Give back the whole listing verbatim, printing none of its pictures.
START Extracted information
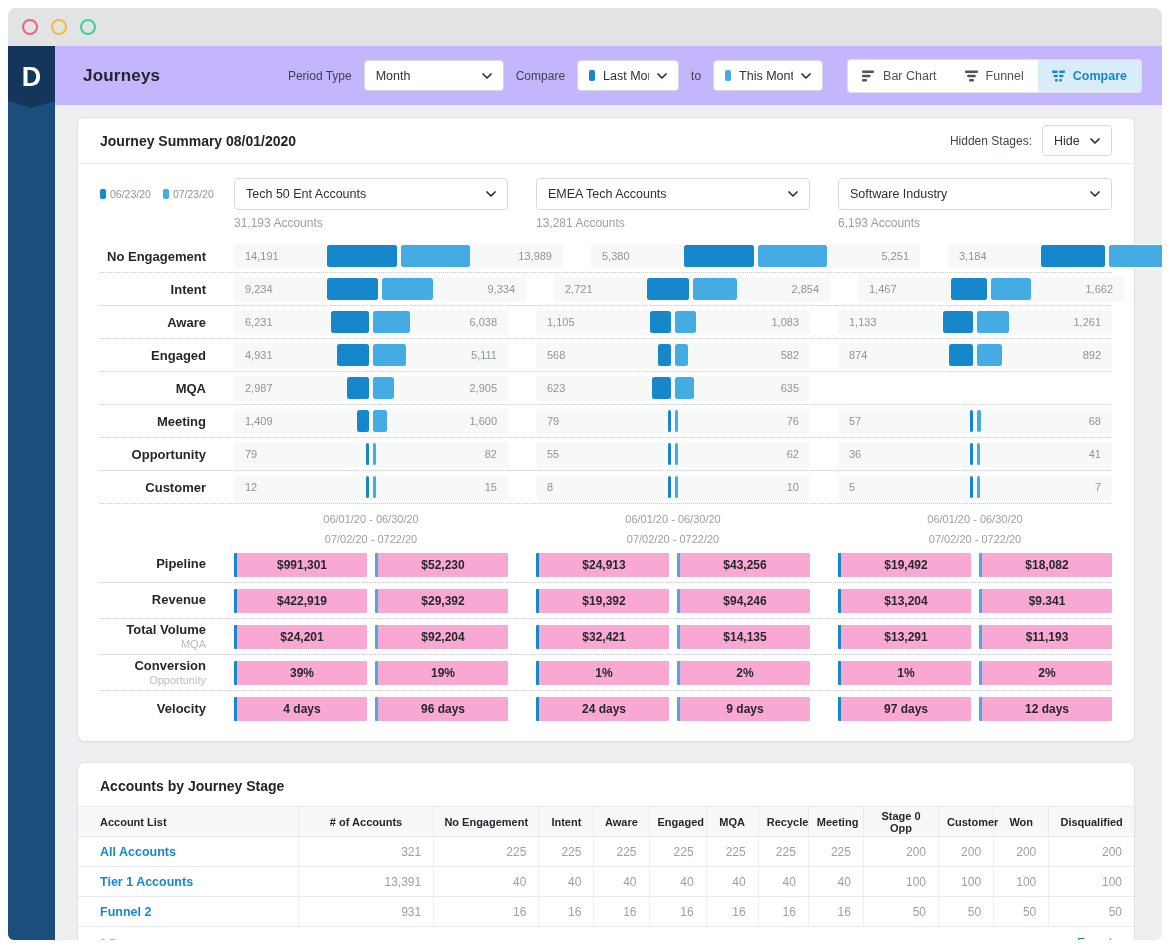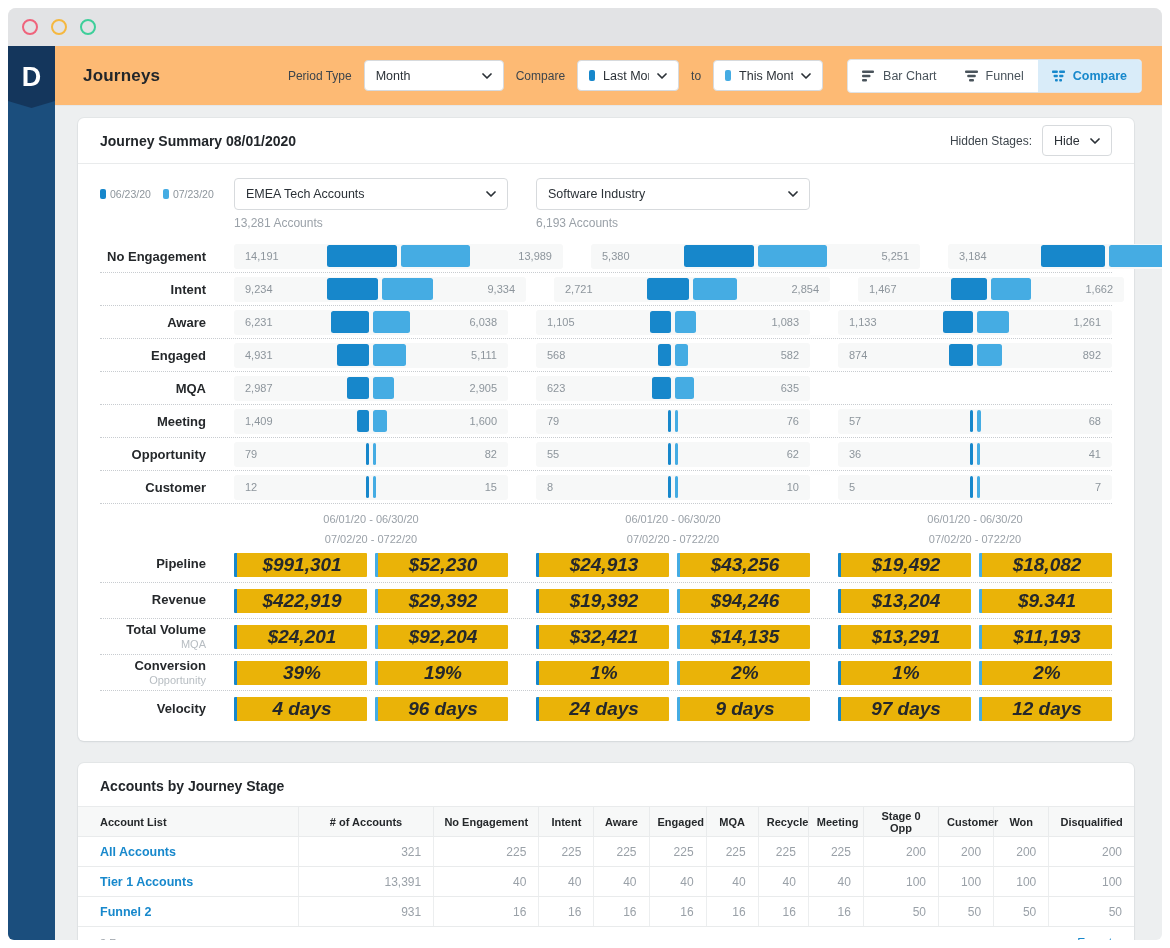--- a/index.html
+++ b/index.html
@@ -20,21 +20,21 @@
   .app { flex:1; display:flex; min-height:0; }
 
   
   .sidebar { width:47px; flex:none; background:#1b4e7d; display:flex; flex-direction:column; }
   .logo { height:62px; background:#14365c; color:#fff; display:flex; align-items:center; justify-content:center;
           font-size:27px; font-weight:bold; clip-path:polygon(0 0,100% 0,100% calc(100% - 7px),50% 100%,0 calc(100% - 7px)); }
 
   .main { flex:1; display:flex; flex-direction:column; min-width:0; }
 
   
-  .page-header { height:60px; background:#fdba74; border-bottom:1px solid #e5e7e8; display:flex; align-items:center;
+  .page-header { height:60px; background:#c4b5fd; border-bottom:1px solid #e5e7e8; display:flex; align-items:center;
                  padding:0 20px 0 28px; flex:none; }
   .page-title { font-size:17px; font-weight:bold; color:#22262a; letter-spacing:.2px; }
   .header-controls { margin-left:auto; display:flex; align-items:center; gap:12px; }
   .ctl-label { font-size:12px; color:#3d454c; }
   .select { display:flex; align-items:center; gap:8px; height:31px; padding:0 11px; background:#fff;
             border:1px solid #d7dadd; border-radius:4px; font-size:12.5px; color:#2b3137; cursor:pointer; }
   .select .select-value { flex:1; white-space:nowrap; overflow:hidden; }
   .select .chev { display:flex; align-items:center; color:#2b3137; }
   .sel-month { width:140px; }
   .sel-from  { width:102px; }
@@ -86,22 +86,22 @@
   
   .dates-row { padding:9px 0 2px; }
   .dates-cell { display:flex; gap:8px;flex-direction:column; }
   .date-range { flex:1; text-align:center; font-size:11px; color:#9aa1a8; }
   .metric-row { height:36px; align-items:center; border-bottom:1px dotted #c8ccd0; }
   .metric-row:last-child { border-bottom:none; }
   .metric-label { text-align:right; line-height:1.15; }
   .ml-main { font-size:13px; font-weight:bold; color:#25282b; }
   .ml-sub  { font-size:11px; color:#b7bdc2; }
   .metric-cell { display:flex; gap:8px; }
-  .mbox { flex:1; height:24px; background:#eab308; display:flex; align-items:center; justify-content:center;
-          font-size:19px; font-weight:bold; color:#25282b; border-left:3px solid; border-radius:1px;font-style:italic; }
+  .mbox { flex:1; height:24px; background:#f9a8d4; display:flex; align-items:center; justify-content:center;
+          font-size:12px; font-weight:bold; color:#25282b; border-left:3px solid; border-radius:1px; }
   .mbox.p1 { border-left-color:#1787cb; }
   .mbox.p2 { border-left-color:#45ace3; }
 
   
   .accounts-card { margin-top:22px; }
   .card-title-row { padding:15px 22px 12px; }
   table { width:100%; border-collapse:collapse; table-layout:fixed; }
   th { background:#f7f8f8; font-size:11px; font-weight:bold; color:#25282b; height:30px;
        border:1px solid #e9ebec; border-left:none; text-align:center; padding:0 8px;margin-top:35px; }
   th.th-first { text-align:left; padding-left:22px; }
@@ -232,20 +232,31 @@
               <div class="grid selector-row" id="selector-row">
                   <div class="legend">
                     <span class="legend-item">
                       <span class="chip" style="background: rgb(23, 135, 203);"></span>
                       <span class="legend-label">06/23/20</span>
                     </span>
                     <span class="legend-item">
                       <span class="chip" style="background: rgb(69, 172, 227);"></span>
                       <span class="legend-label">07/23/20</span>
                     </span>
+                  </div>
+                  <div class="segment-cell">
+                    <div class="select seg-select">
+                      <span class="select-value">Tech 50 Ent Accounts</span>
+                      <span class="chev">
+                        <svg width="10" height="6" viewBox="0 0 10 6">
+                          <path d="M1 1l4 4 4-4" fill="none" stroke="currentColor" stroke-width="1.7" stroke-linecap="round" stroke-linejoin="round"></path>
+                        </svg>
+                      </span>
+                    </div>
+                    <div class="seg-count">31,193 Accounts</div>
                   </div>
                   <div class="segment-cell">
                     <div class="select seg-select">
                       <span class="select-value">EMEA Tech Accounts</span>
                       <span class="chev">
                         <svg width="10" height="6" viewBox="0 0 10 6">
                           <path d="M1 1l4 4 4-4" fill="none" stroke="currentColor" stroke-width="1.7" stroke-linecap="round" stroke-linejoin="round"></path>
                         </svg>
                       </span>
                     </div>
END Extracted information
Result>
--- a/index.html
+++ b/index.html
@@ -20,21 +20,21 @@
   .app { flex:1; display:flex; min-height:0; }
 
   
   .sidebar { width:47px; flex:none; background:#1b4e7d; display:flex; flex-direction:column; }
   .logo { height:62px; background:#14365c; color:#fff; display:flex; align-items:center; justify-content:center;
           font-size:27px; font-weight:bold; clip-path:polygon(0 0,100% 0,100% calc(100% - 7px),50% 100%,0 calc(100% - 7px)); }
 
   .main { flex:1; display:flex; flex-direction:column; min-width:0; }
 
   
-  .page-header { height:60px; background:#fdba74; border-bottom:1px solid #e5e7e8; display:flex; align-items:center;
+  .page-header { height:60px; background:#c4b5fd; border-bottom:1px solid #e5e7e8; display:flex; align-items:center;
                  padding:0 20px 0 28px; flex:none; }
   .page-title { font-size:17px; font-weight:bold; color:#22262a; letter-spacing:.2px; }
   .header-controls { margin-left:auto; display:flex; align-items:center; gap:12px; }
   .ctl-label { font-size:12px; color:#3d454c; }
   .select { display:flex; align-items:center; gap:8px; height:31px; padding:0 11px; background:#fff;
             border:1px solid #d7dadd; border-radius:4px; font-size:12.5px; color:#2b3137; cursor:pointer; }
   .select .select-value { flex:1; white-space:nowrap; overflow:hidden; }
   .select .chev { display:flex; align-items:center; color:#2b3137; }
   .sel-month { width:140px; }
   .sel-from  { width:102px; }
@@ -86,22 +86,22 @@
   
   .dates-row { padding:9px 0 2px; }
   .dates-cell { display:flex; gap:8px;flex-direction:column; }
   .date-range { flex:1; text-align:center; font-size:11px; color:#9aa1a8; }
   .metric-row { height:36px; align-items:center; border-bottom:1px dotted #c8ccd0; }
   .metric-row:last-child { border-bottom:none; }
   .metric-label { text-align:right; line-height:1.15; }
   .ml-main { font-size:13px; font-weight:bold; color:#25282b; }
   .ml-sub  { font-size:11px; color:#b7bdc2; }
   .metric-cell { display:flex; gap:8px; }
-  .mbox { flex:1; height:24px; background:#eab308; display:flex; align-items:center; justify-content:center;
-          font-size:19px; font-weight:bold; color:#25282b; border-left:3px solid; border-radius:1px;font-style:italic; }
+  .mbox { flex:1; height:24px; background:#f9a8d4; display:flex; align-items:center; justify-content:center;
+          font-size:12px; font-weight:bold; color:#25282b; border-left:3px solid; border-radius:1px; }
   .mbox.p1 { border-left-color:#1787cb; }
   .mbox.p2 { border-left-color:#45ace3; }
 
   
   .accounts-card { margin-top:22px; }
   .card-title-row { padding:15px 22px 12px; }
   table { width:100%; border-collapse:collapse; table-layout:fixed; }
   th { background:#f7f8f8; font-size:11px; font-weight:bold; color:#25282b; height:30px;
        border:1px solid #e9ebec; border-left:none; text-align:center; padding:0 8px;margin-top:35px; }
   th.th-first { text-align:left; padding-left:22px; }
@@ -232,20 +232,31 @@
               <div class="grid selector-row" id="selector-row">
                   <div class="legend">
                     <span class="legend-item">
                       <span class="chip" style="background: rgb(23, 135, 203);"></span>
                       <span class="legend-label">06/23/20</span>
                     </span>
                     <span class="legend-item">
                       <span class="chip" style="background: rgb(69, 172, 227);"></span>
                       <span class="legend-label">07/23/20</span>
                     </span>
+                  </div>
+                  <div class="segment-cell">
+                    <div class="select seg-select">
+                      <span class="select-value">Tech 50 Ent Accounts</span>
+                      <span class="chev">
+                        <svg width="10" height="6" viewBox="0 0 10 6">
+                          <path d="M1 1l4 4 4-4" fill="none" stroke="currentColor" stroke-width="1.7" stroke-linecap="round" stroke-linejoin="round"></path>
+                        </svg>
+                      </span>
+                    </div>
+                    <div class="seg-count">31,193 Accounts</div>
                   </div>
                   <div class="segment-cell">
                     <div class="select seg-select">
                       <span class="select-value">EMEA Tech Accounts</span>
                       <span class="chev">
                         <svg width="10" height="6" viewBox="0 0 10 6">
                           <path d="M1 1l4 4 4-4" fill="none" stroke="currentColor" stroke-width="1.7" stroke-linecap="round" stroke-linejoin="round"></path>
                         </svg>
                       </span>
                     </div>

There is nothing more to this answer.